HR dept's are simply unable/ill-equipped to handle this new reality. Honestly, at larger org's this is really an upper management issue first and foremost, as HR dept's are sort of benefiting from these frauds. ( Before you go off on that last sentence, I did say 'sort of' - and I personally believe in 'you get what you incentivize'...so)

1 comments

I'm not actually sure it hurts real candidates?

If garbage is flooding the market, it forces employers to pay higher wages for a chance to actually get something good.

This pushes wages up for real, skilled engineers.

> If garbage is flooding the market, it forces employers to pay higher wages for a chance to actually get something good.

I don't think garbage in any market drives up the prices for anything.

Those looking for something good just waste more time looking, and some of them give up and settle for garbage.

Exclusivity drives up prices. If you're the sole supplier of something badly needed, you can charge a lot for it. If a second supplier shows up, but with garbage, you're likely not going to be able to charge even more.

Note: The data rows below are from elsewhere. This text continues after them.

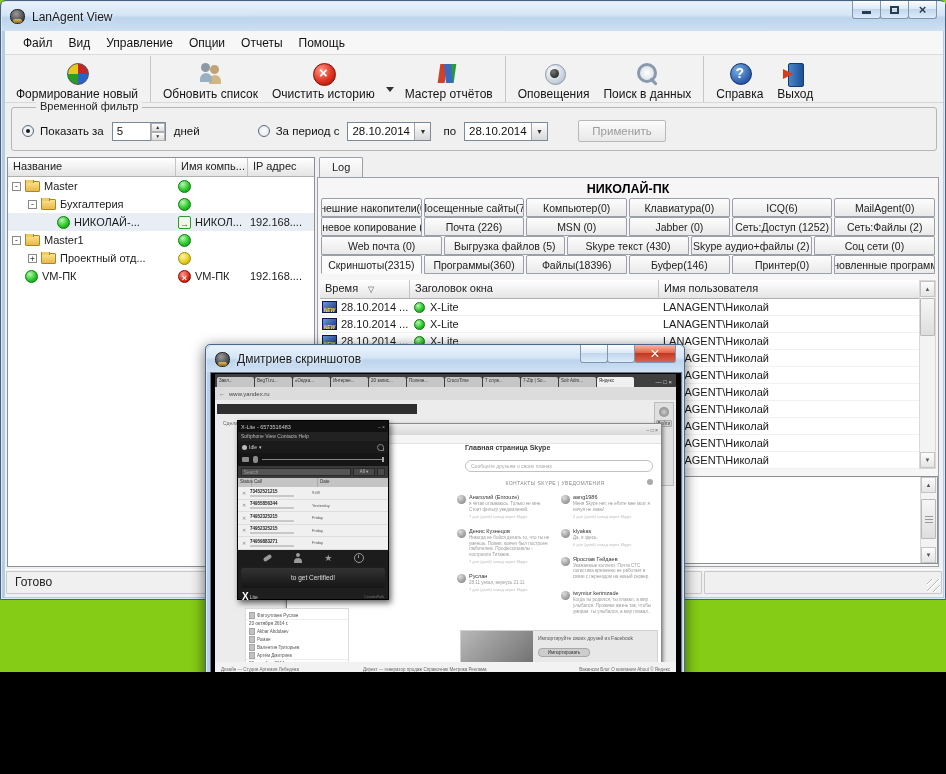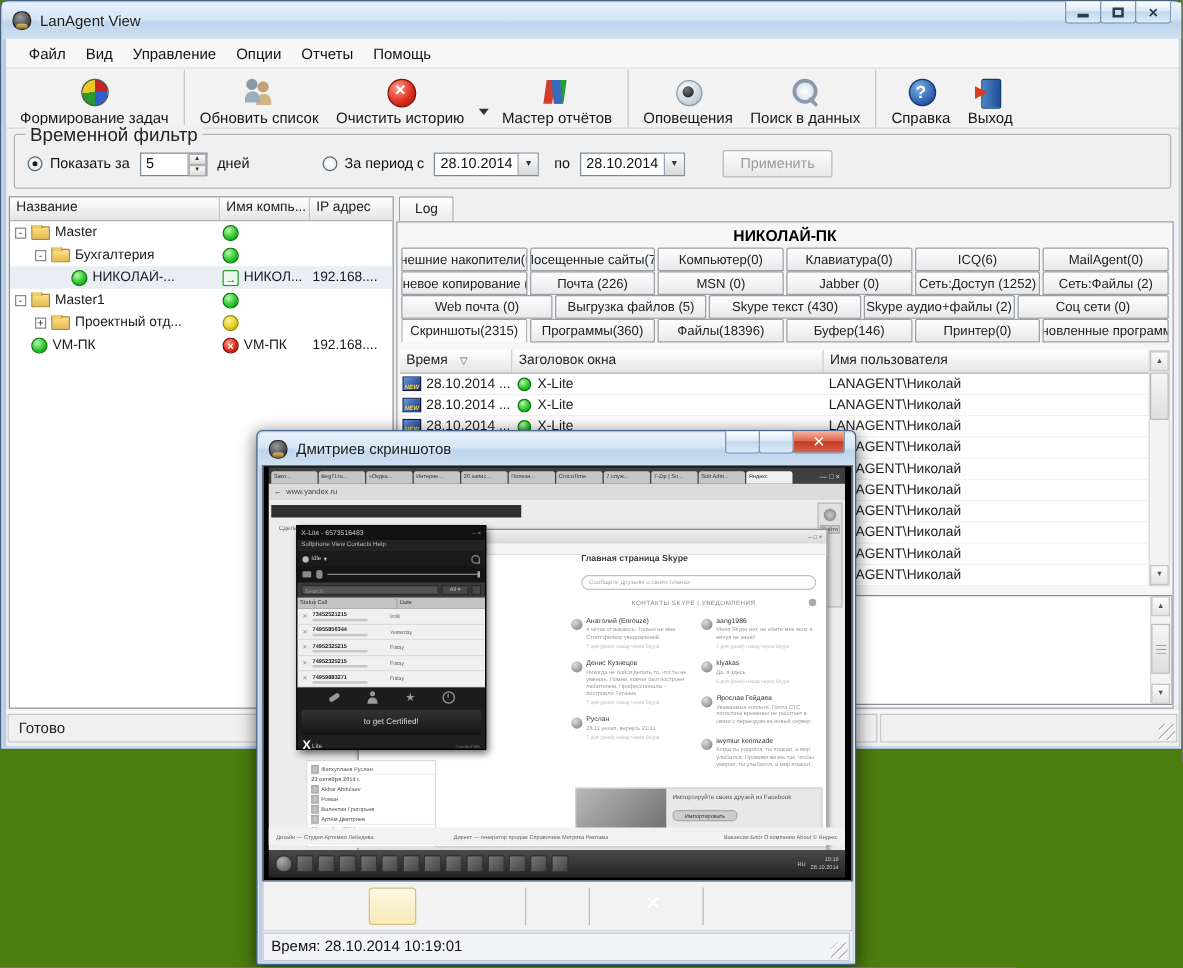"LanAgent View" .stage { background: #4d7c0f -> #84cc16; height: 774px -> 672px }
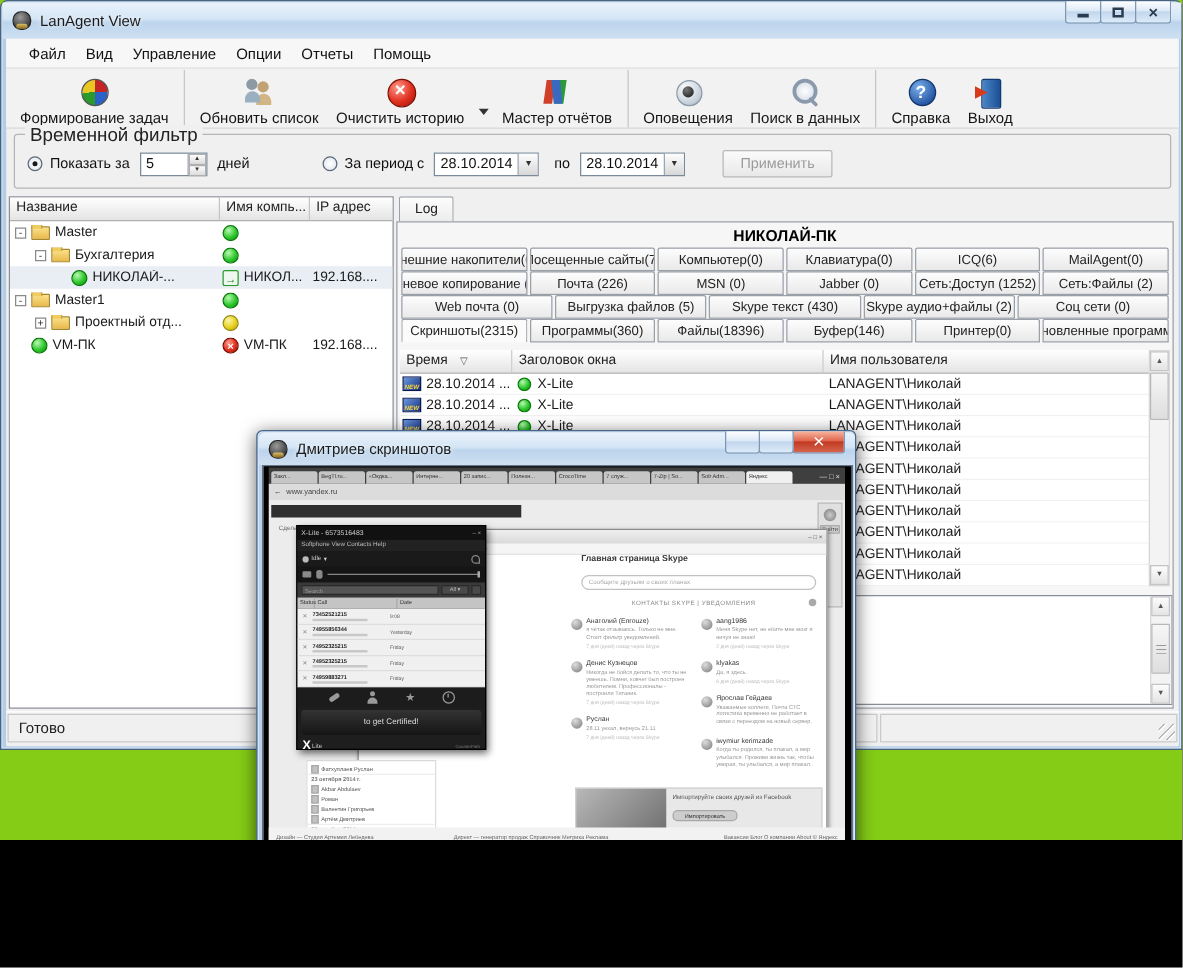"Формирование задач" span { text: задач -> новый }
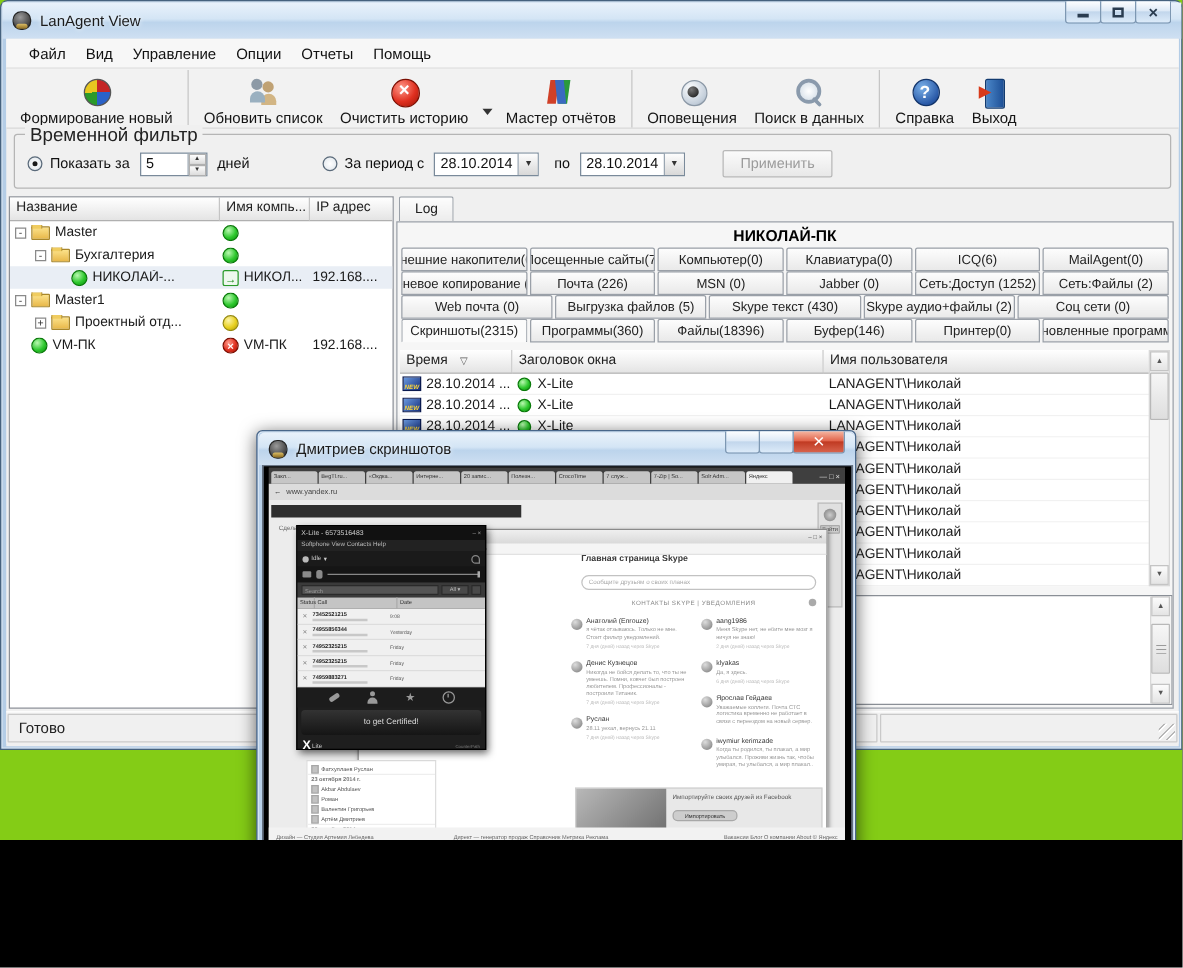"Временной фильтр" .filter-legend { font-size: 15px -> 11px; left: 8px -> 24px }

How do higher wages discourage fraud?
it's probably to avoid spinning the wheels down in the budget garbage being referenced here and wasting a bunch of time. Pay the upfront cost and leapfrog over the delay.
That only works if the upfront cost actually does anything to make the fraud more difficult. Just paying higher salaries does fuck all, the fraudsters will adapt to the higher prices and reap more profits.
Yup that's what I'm thinking. Higher wages would encourage more elaborate fraud (faking identity, paying a strong interviewer to sit in for you, paying people to pretend to be your references, paying someone in the company to refer you) because the payday makes it all even more worth it.
I was thinking along the line of putting it towards higher quality sourcers on the recruiting half. There's some some specialty boutique stuff out there in many spaces.
As I see it, the hurt is going to come from more hoops expected, as any burdens are always passed down to the individual. In in an ideal world, companies would actually read/think/analyze all the data/metadata they already have; however, we don't live in this world. And the individual's going to have to spell everything out in gross detail.
When a fake candidate accepts an offer, the first real runner up candidate gets a rejection and has fewer offers to choose from.